[Dataset items]
=== Begin Enclosure ===
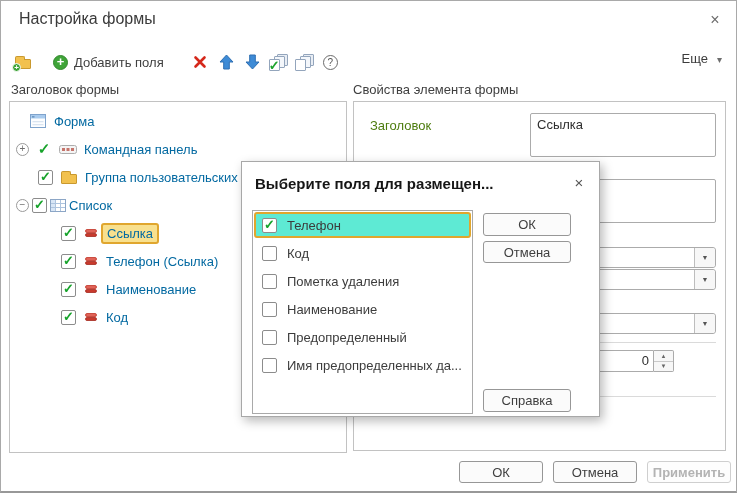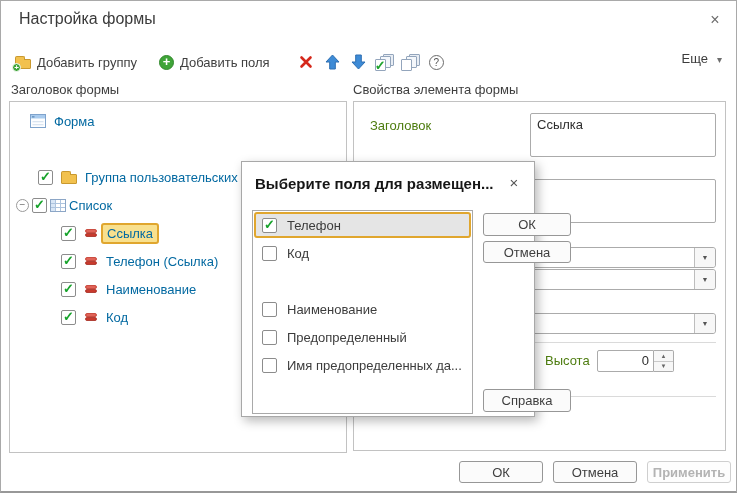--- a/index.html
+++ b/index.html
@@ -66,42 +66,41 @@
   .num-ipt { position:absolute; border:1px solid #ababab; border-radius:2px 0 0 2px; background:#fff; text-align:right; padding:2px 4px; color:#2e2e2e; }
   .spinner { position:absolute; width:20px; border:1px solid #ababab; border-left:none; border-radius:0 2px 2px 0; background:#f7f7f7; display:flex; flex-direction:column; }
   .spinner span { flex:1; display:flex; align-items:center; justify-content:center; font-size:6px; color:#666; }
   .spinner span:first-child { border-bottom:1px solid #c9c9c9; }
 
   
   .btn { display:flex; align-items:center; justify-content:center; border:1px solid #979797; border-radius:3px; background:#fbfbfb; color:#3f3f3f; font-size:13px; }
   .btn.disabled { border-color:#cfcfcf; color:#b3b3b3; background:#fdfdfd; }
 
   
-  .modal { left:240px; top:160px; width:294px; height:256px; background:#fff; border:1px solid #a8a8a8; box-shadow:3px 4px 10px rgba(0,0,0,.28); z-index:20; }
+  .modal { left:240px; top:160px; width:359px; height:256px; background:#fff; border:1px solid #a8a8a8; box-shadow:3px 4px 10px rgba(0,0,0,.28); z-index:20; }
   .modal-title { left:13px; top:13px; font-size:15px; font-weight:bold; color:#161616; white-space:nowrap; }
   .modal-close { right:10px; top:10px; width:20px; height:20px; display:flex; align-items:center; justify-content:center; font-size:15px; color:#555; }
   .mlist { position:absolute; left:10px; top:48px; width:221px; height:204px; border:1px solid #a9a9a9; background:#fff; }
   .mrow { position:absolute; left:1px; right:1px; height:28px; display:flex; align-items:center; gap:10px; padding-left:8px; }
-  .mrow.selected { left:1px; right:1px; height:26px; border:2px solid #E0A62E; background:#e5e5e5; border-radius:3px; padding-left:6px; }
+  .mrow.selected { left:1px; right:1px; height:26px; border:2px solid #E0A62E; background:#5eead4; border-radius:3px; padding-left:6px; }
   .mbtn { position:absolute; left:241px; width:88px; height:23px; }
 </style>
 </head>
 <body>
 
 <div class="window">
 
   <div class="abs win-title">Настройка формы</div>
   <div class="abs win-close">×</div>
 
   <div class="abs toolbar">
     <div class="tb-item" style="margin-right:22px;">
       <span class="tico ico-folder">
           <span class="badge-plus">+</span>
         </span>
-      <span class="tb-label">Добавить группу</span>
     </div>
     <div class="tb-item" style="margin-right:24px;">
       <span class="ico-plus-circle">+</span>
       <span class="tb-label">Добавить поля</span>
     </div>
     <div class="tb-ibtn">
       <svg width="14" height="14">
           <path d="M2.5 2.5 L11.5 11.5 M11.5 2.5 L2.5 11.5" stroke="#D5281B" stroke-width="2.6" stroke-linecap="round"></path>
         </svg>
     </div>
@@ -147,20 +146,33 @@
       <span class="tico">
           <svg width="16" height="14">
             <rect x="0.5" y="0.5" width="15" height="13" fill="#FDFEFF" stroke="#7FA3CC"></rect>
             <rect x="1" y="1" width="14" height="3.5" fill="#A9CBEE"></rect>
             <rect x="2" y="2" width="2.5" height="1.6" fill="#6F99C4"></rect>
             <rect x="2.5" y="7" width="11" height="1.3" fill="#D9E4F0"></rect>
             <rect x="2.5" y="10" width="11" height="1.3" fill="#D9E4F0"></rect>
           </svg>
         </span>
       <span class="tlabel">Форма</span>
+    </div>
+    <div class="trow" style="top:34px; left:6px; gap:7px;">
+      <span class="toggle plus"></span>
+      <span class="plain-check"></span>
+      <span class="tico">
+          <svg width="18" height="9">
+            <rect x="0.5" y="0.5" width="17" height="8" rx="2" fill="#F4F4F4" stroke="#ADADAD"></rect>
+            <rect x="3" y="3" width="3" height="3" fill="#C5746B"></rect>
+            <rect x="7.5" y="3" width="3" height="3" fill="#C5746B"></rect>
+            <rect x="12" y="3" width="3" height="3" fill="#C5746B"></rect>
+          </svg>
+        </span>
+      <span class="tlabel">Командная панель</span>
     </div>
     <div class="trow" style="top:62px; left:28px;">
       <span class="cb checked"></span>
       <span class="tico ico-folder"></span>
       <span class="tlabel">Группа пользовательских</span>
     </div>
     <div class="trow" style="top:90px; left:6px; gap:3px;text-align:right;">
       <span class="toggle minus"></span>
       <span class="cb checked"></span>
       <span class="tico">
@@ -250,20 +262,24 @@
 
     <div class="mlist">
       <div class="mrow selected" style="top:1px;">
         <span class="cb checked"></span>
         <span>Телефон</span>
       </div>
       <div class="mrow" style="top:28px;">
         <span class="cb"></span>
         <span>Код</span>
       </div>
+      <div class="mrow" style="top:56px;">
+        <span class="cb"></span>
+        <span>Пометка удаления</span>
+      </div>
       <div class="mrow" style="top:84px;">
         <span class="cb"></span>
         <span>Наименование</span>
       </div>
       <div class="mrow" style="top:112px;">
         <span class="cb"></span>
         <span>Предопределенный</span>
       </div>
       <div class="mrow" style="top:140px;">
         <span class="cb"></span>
=== End Enclosure ===
▶ [Your task]:
Up to and including the line with "border-bottom:1px solid #c9c9c9;", repeat every line from the top of the entries exactly, but not the pictures.

▶ [Expected output]:
--- a/index.html
+++ b/index.html
@@ -66,42 +66,41 @@
   .num-ipt { position:absolute; border:1px solid #ababab; border-radius:2px 0 0 2px; background:#fff; text-align:right; padding:2px 4px; color:#2e2e2e; }
   .spinner { position:absolute; width:20px; border:1px solid #ababab; border-left:none; border-radius:0 2px 2px 0; background:#f7f7f7; display:flex; flex-direction:column; }
   .spinner span { flex:1; display:flex; align-items:center; justify-content:center; font-size:6px; color:#666; }
   .spinner span:first-child { border-bottom:1px solid #c9c9c9; }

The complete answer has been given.